Euro symbol at the European Central Bank
The eurozone has registered its first decrease in inflation since mid-2021Image: Frank Rumpenhorst/dpa/picture alliance

The eurozone's annual inflation rate has dropped to 10% in November, the EU statistics agency said on Wednesday.

This is the first drop in inflation in 17 months.

Bloomberg and FactSet foresaw a more modest drop, or a 10.4% rate.
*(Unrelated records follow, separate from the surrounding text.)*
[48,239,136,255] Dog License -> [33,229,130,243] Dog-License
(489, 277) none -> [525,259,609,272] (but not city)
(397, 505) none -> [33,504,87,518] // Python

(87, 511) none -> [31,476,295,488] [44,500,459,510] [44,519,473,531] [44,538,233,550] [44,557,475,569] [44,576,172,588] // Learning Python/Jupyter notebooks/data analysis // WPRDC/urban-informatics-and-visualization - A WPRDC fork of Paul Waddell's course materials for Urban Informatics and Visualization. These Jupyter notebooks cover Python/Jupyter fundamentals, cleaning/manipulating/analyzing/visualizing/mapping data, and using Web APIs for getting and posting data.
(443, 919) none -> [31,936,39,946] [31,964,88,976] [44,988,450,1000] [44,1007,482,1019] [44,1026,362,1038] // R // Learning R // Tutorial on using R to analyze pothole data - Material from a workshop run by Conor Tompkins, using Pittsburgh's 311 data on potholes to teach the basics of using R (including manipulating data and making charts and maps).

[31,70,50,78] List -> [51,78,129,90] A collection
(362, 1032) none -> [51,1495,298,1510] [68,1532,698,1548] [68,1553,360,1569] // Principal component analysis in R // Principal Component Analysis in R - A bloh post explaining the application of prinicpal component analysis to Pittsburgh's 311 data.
Inflation had risen to 10.6% in October.

A decrease in the speed at which energy prices are rising was one of the main factors leading to an overall fall in inflation.

Spain now has the lowest inflation rate in the Eurozone at 6.6%. France, which previously had the lowest rate, is now seeing inflation of 7.1%.
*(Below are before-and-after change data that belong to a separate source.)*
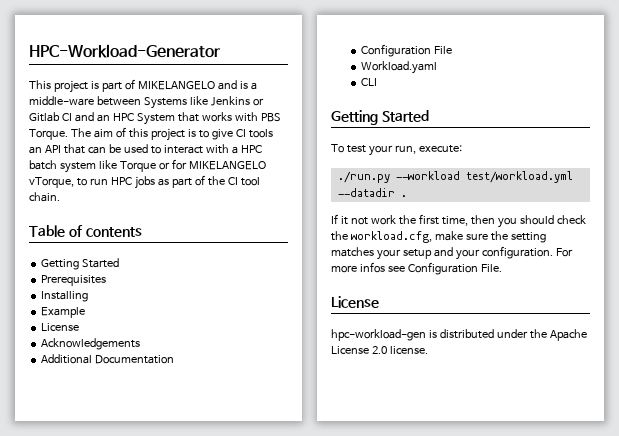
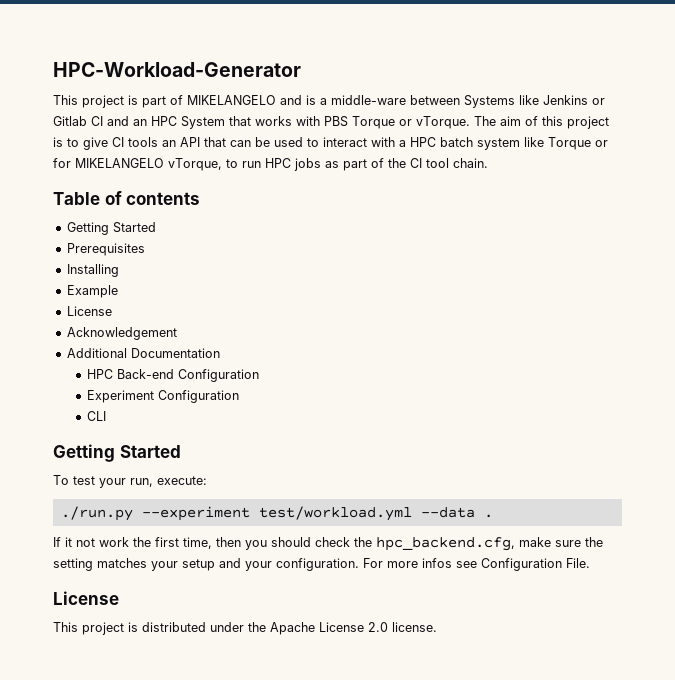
[29,129,68,140] Torque. -> [352,116,470,129] Torque or vTorque.
[41,338,141,350] Acknowledgements -> [66,327,177,340] Acknowledgement
[360,44,452,57] [360,61,437,74] Configuration File // Workload.yaml -> [87,369,260,382] [87,390,240,403] HPC Back-end Configuration // Experiment Configuration
[395,171,573,183] [337,188,395,197] --workload test/workload.yml --datadir -> [141,506,475,521] --experiment test/workload.yml --data
[350,231,432,243] workload.cfg, -> [376,537,515,551] hpc_backend.cfg,
[331,329,426,341] hpc-workload-gen -> [53,622,124,635] This project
On Tuesday, preliminary data from German federal statistics agency Destatis showed that inflation in the country had slowed to 10%.

ECB expected to keep fighting inflation

On Monday, European Central Bank (ECB) Christine Lagarde expressed skepticism that inflation has peaked, ahead of the expected drop.

Looking at the driving factors of the inflation wave "whether it is food and commodities at large, or whether it is energy, we do not see the components or the direction that would lead me to believe that we have reached peak inflation and that it is going to decline in short order," Lagarde told European lawmakers.

The ECB has moved to limit inflation by lifting key interest rates, with another hike expected in mid-December, though possibly not as steep as the previous ones.

ING bank economist Carsten Brzeski said on Tuesday that the data offered a "very small breather."

Earlier this month, the European Commission said that the eurozone is likely to fall into a recession this winter as inflation drags on for longer than expected.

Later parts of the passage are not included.